A second rate liberal pundit, John Nichols, succombs to the Gore-for-Prez delusion:"...the inconvenient truth is that never has the man who might yet be president needed to more seriously consider his personal legacy - not to mention the small matter of his potential to make the world anew - than now."There is, after all, the matter of the open space at the end of what is now the most remarkable resume of anyone seeking - or considering seeking - the presidency.
"Let's review...
"Son of a great senator.
Harvard graduate, with honors.
Vietnam veteran.
Award-winning investigative journalist.
Congressman.
Senator.
Vice President.
Winner of the popular vote for President of the United States.
Best-selling author.
Environmental activist.
Academy Award winner.
"And, now, Nobel Peace Prize winner...As resumés go, that is one for the top of the pile.
"But it begs the question: Shouldn't a man who has gotten this far be thinking about how to finish the journey?
"And isn't the last stop the Oval Office?" (1)
Give me a frigging break. An Academy Award helps qualify someone for president?
Rocky won an Academy Award. Why didn't Nichols mention the Emmy?
And give me a break on the Nobel Peace Prize, which already went to one of the biggest war criminals of the 20th c, Henry Kissinger.
Another frigging break: Best selling author qualifies?
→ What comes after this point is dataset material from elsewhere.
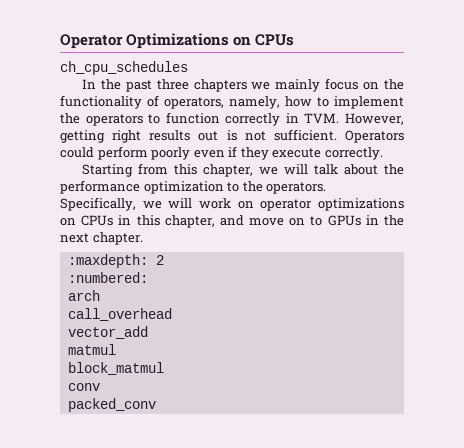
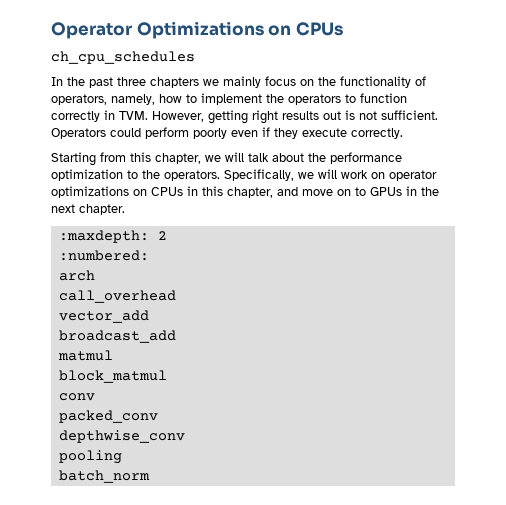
+ broadcast_add
+ depthwise_conv
+ pooling
+ batch_norm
Stephen King and Jaqueline Susann are best selling authors.
Another: Being a congressman? Convicted felon and jailbird Duke Cunningham was a congressman.
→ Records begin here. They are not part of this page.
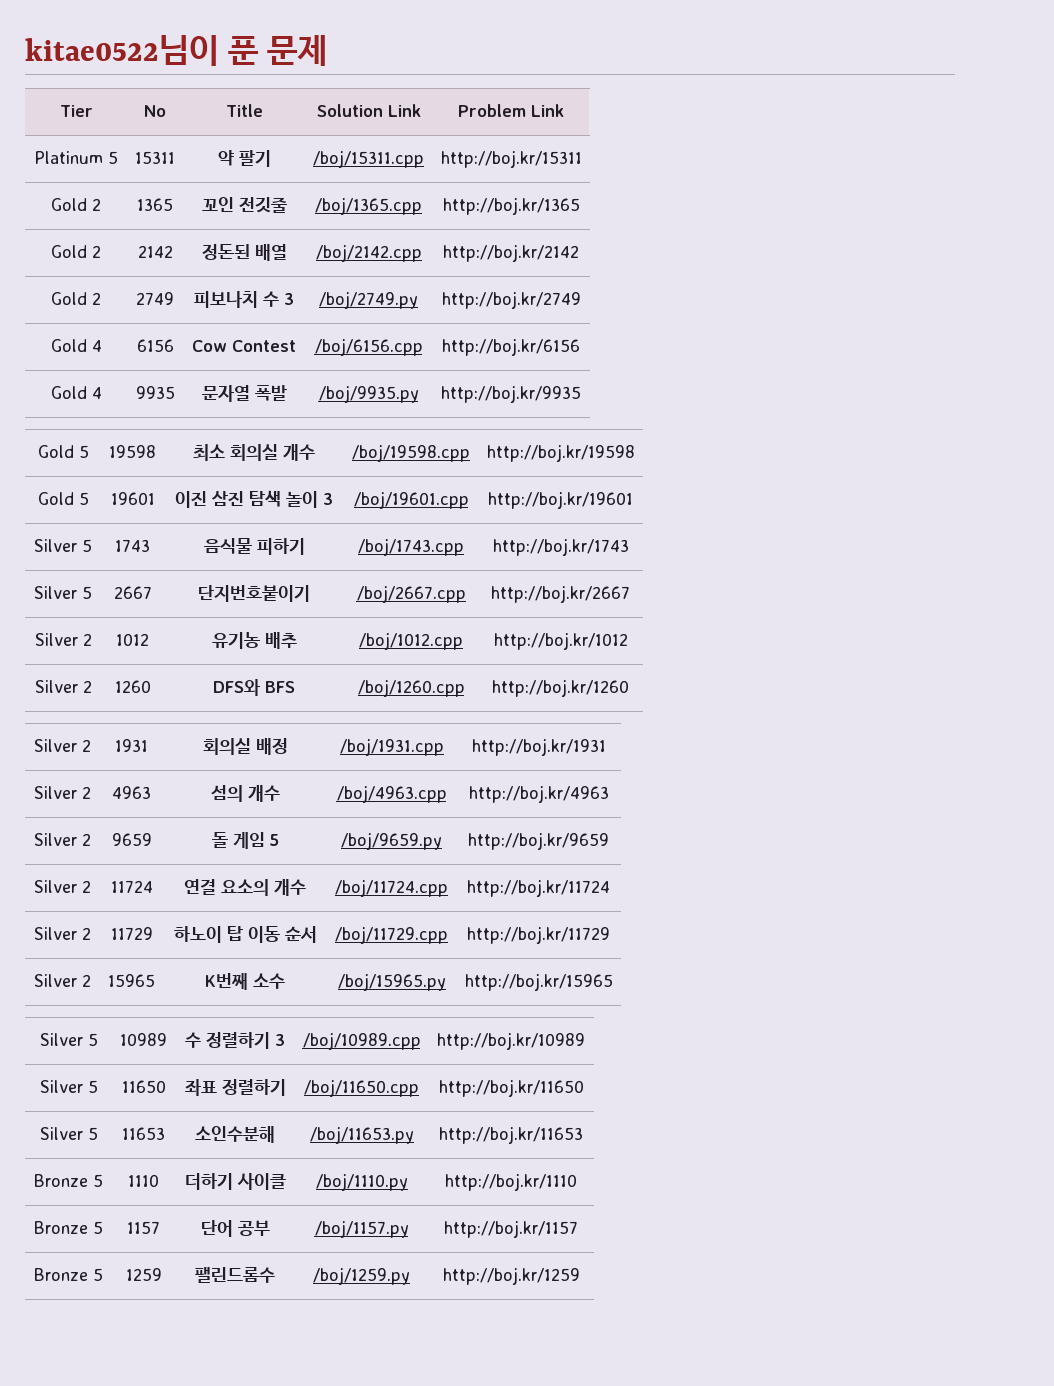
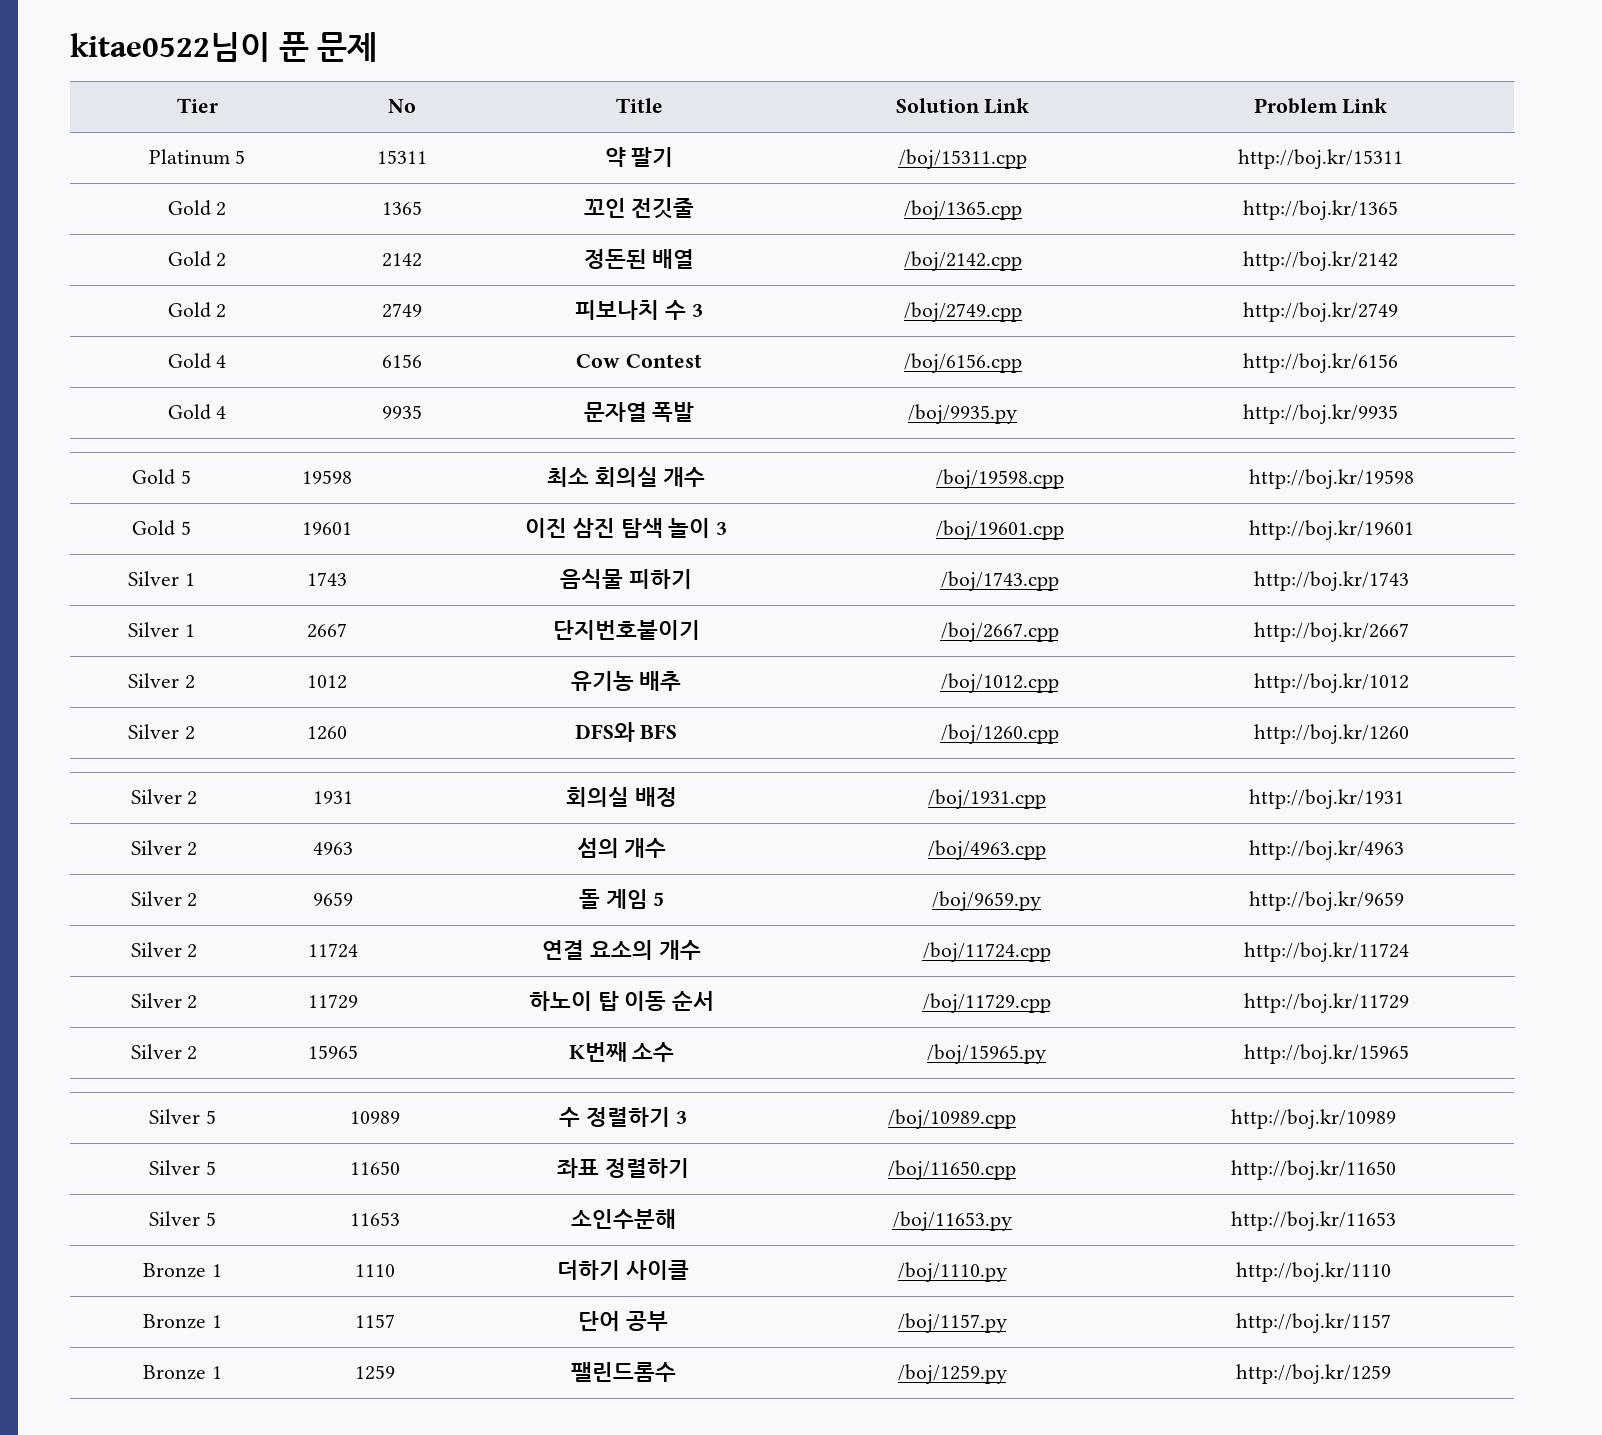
- Gold 2 | 2749 | 피보나치 수 3 | /boj/2749.py | http://boj.kr/2749
+ Gold 2 | 2749 | 피보나치 수 3 | /boj/2749.cpp | http://boj.kr/2749
- Silver 5 | 1743 | 음식물 피하기 | /boj/1743.cpp | http://boj.kr/1743
+ Silver 1 | 1743 | 음식물 피하기 | /boj/1743.cpp | http://boj.kr/1743
- Silver 5 | 2667 | 단지번호붙이기 | /boj/2667.cpp | http://boj.kr/2667
+ Silver 1 | 2667 | 단지번호붙이기 | /boj/2667.cpp | http://boj.kr/2667
- Bronze 5 | 1110 | 더하기 사이클 | /boj/1110.py | http://boj.kr/1110
+ Bronze 1 | 1110 | 더하기 사이클 | /boj/1110.py | http://boj.kr/1110
- Bronze 5 | 1157 | 단어 공부 | /boj/1157.py | http://boj.kr/1157
+ Bronze 1 | 1157 | 단어 공부 | /boj/1157.py | http://boj.kr/1157
- Bronze 5 | 1259 | 팰린드롬수 | /boj/1259.py | http://boj.kr/1259
+ Bronze 1 | 1259 | 팰린드롬수 | /boj/1259.py | http://boj.kr/1259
Another: Senator? Psycho alcoholic witch hunter Joe McCarthy was a senator.
Nichols fails to evaluate any of the items he lists on Gore's resume. In fact, he doesn't care about evaluating anything. He is constructing a liberal dream, a phantom to satisfy his need for a savior. That has nothing to do with reality, including the difference between Gore's role in popularizing the cause of a movement, where he has enjoyed much success, and that of a politician, where he has a record of mediocre performance and failure.
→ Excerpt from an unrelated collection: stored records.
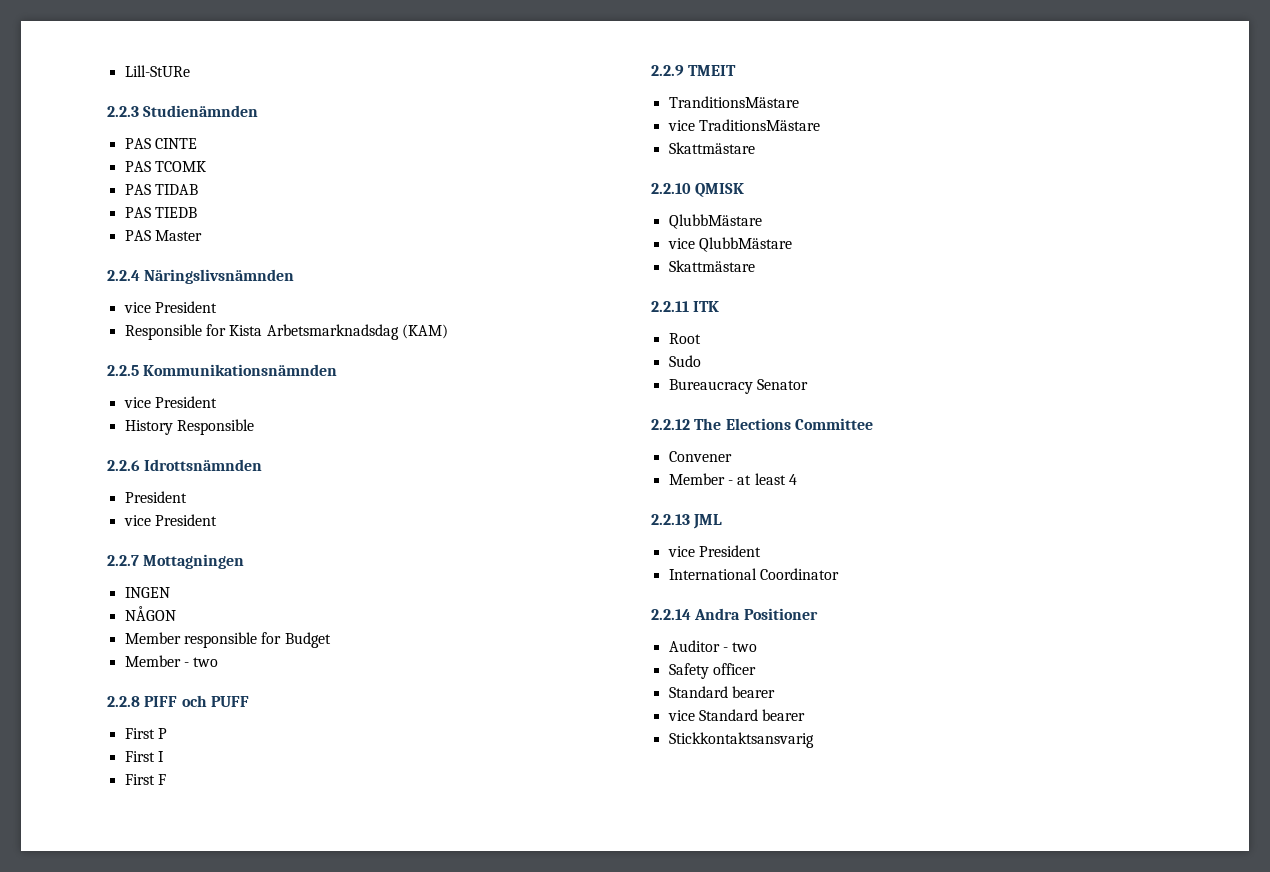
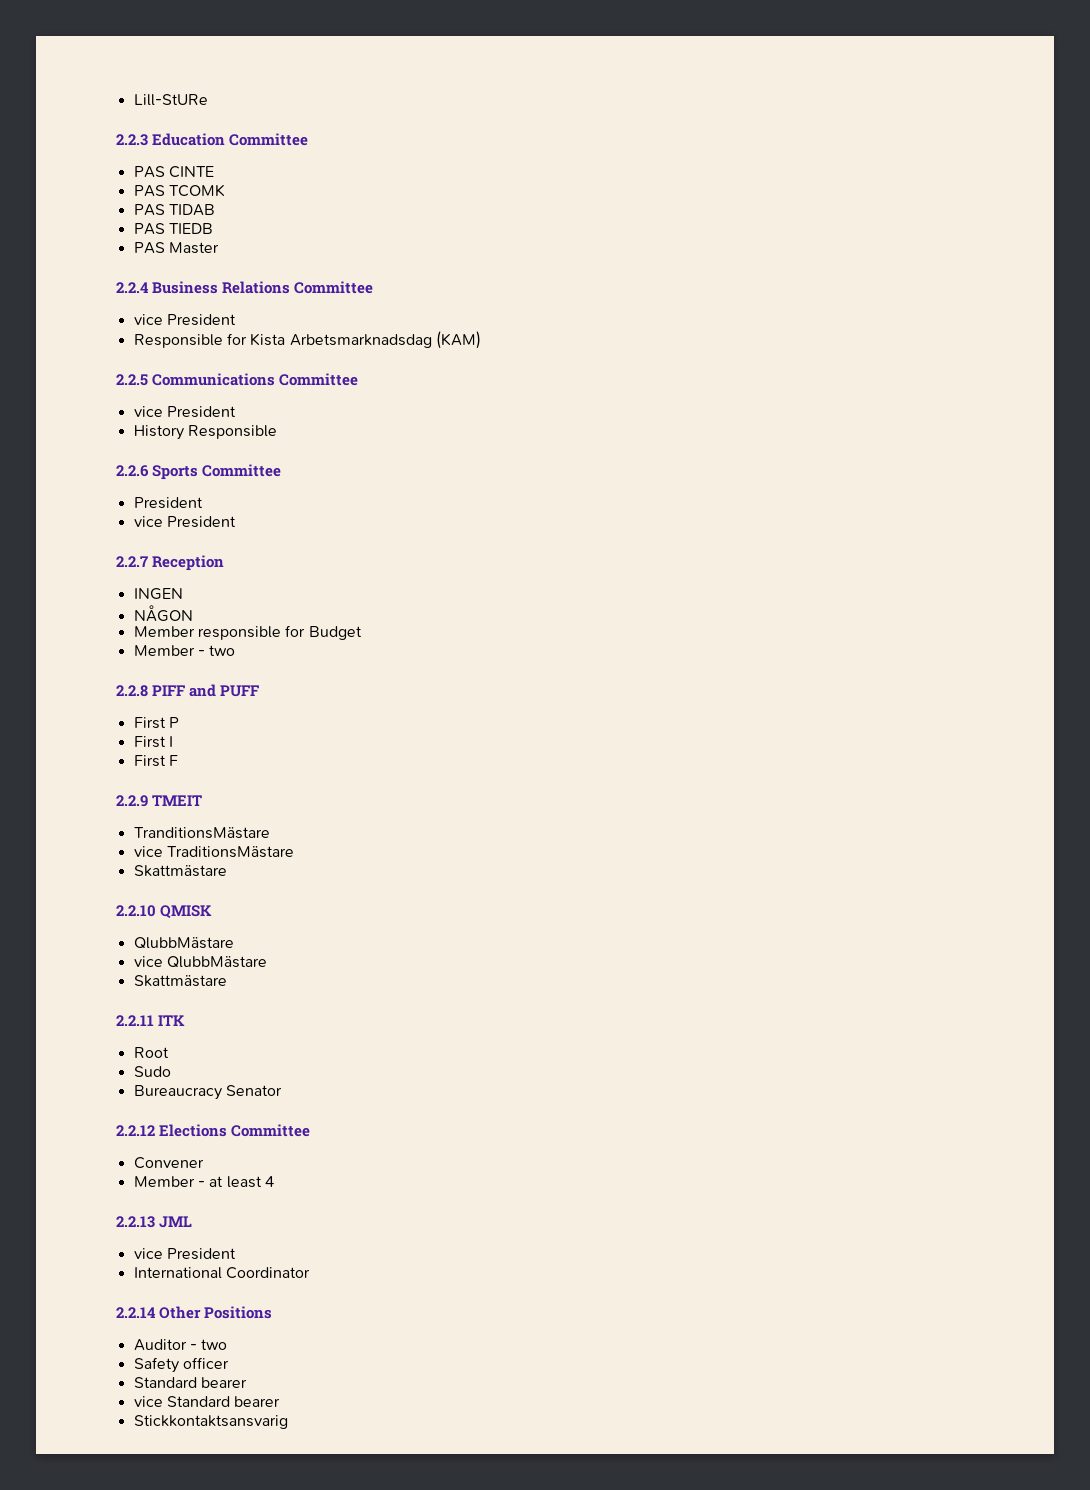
- 2.2.3 Studienämnden
+ 2.2.3 Education Committee
- 2.2.4 Näringslivsnämnden
+ 2.2.4 Business Relations Committee
- 2.2.5 Kommunikationsnämnden
+ 2.2.5 Communications Committee
- 2.2.6 Idrottsnämnden
+ 2.2.6 Sports Committee
- 2.2.7 Mottagningen
+ 2.2.7 Reception
- 2.2.8 PIFF och PUFF
+ 2.2.8 PIFF and PUFF
- 2.2.12 The Elections Committee
+ 2.2.12 Elections Committee
- 2.2.14 Andra Positioner
+ 2.2.14 Other Positions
Contrast Nichol's blather in the
Nation with the opinion of a rather more soulful thinker, Bob Herbert, of the
NY Times, also sympathetic to Gore, but not so susceptible to liberal self hypnosis:
"Yesterday began with the gratifying news that Al Gore, derided by George H.W. Bush as the 'Ozone Man,' had won the Nobel Peace Prize."The first thing media types wanted to know was whether this would prompt Mr. Gore to elbow his way into the presidential campaign. That’s like asking someone who’s recovered from a heart attack if he plans to resume smoking.
"Mr. Gore, who won an Academy Award for his documentary on global warming...knows better than anyone else how toxic and downright idiotic presidential politics has become.
"...Mr. Gore knows the system is in trouble, and not just because of the way he lost in 2000. The last time I spoke to him, a few months ago, he said: 'Having served in the White House with the Gingrich Congress, and having watched the best of intentions so often turned into small changes ballyhooed as revolutionary, sometimes having no lasting mark, I really do believe that fixing the dynamic of democracy is an urgent task.'
"Al Gore is a serious man confronted by a political system that is not open to a serious exploration of important, complex issues. He knows it.
'“What politics has become,' he said, with a laugh and a tinge of regret, 'requires a level of tolerance for triviality and artifice and nonsense that I have found in short supply.'” (2)
So Herbert sets forth a major reason not to run, but he and Nichols both avoid a crucial consideration: for Al Gore to return to politics, he must risk the very fair criticism that his role in the cause of global warming was a stepping stone to the presidency, a means to reinvent his political identity, thereby undermining if not poisoning the credibility of the cause and of his efforts on its behalf.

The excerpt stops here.